• What you should do: Tally every line below where "multi" appears, then report the total alone.

(Records excerpted from a collection)

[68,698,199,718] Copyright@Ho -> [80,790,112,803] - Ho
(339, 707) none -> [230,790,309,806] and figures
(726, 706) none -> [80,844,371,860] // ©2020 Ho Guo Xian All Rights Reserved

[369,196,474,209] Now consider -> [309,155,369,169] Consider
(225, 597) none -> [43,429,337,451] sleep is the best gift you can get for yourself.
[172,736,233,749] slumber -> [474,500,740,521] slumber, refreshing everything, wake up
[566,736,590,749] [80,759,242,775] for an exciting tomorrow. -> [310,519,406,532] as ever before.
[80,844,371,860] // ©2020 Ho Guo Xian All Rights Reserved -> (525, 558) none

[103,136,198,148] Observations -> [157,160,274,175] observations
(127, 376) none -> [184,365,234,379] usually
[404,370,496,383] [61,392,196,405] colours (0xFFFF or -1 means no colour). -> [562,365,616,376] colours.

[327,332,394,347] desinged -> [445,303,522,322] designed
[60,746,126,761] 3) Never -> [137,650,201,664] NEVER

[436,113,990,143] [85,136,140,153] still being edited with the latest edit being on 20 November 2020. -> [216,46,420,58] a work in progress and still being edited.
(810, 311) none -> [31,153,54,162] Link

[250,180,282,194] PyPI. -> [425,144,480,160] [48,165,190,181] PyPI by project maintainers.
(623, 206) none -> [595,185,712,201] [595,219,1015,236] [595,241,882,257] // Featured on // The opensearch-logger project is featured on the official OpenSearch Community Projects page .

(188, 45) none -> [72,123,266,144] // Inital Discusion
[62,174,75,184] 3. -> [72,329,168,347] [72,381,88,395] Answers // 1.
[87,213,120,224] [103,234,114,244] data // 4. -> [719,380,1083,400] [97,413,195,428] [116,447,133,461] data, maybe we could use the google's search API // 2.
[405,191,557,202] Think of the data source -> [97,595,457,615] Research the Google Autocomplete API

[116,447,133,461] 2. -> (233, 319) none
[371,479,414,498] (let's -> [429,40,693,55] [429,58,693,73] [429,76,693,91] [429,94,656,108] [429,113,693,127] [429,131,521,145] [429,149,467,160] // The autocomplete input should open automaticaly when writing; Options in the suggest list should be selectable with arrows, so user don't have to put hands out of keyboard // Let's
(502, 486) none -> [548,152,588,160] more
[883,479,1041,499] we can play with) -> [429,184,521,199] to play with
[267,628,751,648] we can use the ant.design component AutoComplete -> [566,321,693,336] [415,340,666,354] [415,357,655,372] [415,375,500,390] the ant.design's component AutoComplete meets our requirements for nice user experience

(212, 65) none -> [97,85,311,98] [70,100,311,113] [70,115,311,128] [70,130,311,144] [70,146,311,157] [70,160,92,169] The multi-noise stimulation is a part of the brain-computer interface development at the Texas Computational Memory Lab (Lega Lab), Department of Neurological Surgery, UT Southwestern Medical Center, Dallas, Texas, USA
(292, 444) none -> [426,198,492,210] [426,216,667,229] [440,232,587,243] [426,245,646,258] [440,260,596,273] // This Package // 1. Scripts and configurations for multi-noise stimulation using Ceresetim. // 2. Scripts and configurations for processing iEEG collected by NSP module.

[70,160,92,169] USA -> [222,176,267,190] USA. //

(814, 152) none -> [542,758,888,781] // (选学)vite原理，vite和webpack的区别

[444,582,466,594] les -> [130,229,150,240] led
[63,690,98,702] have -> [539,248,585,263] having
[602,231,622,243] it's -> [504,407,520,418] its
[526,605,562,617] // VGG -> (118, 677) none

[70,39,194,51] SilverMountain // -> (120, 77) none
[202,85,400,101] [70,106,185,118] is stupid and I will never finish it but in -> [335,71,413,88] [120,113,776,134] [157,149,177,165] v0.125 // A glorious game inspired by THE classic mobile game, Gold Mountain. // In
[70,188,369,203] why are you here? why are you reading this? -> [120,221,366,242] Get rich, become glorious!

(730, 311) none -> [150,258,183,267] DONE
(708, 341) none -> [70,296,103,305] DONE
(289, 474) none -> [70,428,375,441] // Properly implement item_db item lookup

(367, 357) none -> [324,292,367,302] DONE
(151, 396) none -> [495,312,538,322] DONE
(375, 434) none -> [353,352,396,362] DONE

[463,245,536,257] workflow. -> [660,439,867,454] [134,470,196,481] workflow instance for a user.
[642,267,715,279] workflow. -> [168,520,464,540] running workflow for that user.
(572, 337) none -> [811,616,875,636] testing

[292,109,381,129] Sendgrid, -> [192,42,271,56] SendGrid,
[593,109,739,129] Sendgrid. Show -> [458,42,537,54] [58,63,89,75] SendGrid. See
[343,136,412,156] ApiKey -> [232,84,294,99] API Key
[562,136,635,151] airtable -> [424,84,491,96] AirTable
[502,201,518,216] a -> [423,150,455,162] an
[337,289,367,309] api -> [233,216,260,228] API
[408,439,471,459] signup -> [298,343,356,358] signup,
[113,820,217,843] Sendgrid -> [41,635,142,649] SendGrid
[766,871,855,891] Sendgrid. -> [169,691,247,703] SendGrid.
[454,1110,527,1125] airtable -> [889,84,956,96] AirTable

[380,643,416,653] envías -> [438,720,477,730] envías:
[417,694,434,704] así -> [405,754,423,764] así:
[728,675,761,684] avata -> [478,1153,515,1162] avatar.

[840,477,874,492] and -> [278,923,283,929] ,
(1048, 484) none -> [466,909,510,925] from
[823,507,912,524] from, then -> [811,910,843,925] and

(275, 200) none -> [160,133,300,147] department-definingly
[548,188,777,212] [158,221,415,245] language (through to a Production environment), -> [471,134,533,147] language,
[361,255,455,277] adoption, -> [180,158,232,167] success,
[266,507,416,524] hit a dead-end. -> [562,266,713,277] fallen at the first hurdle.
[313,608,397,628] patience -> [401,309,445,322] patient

• Answer: 2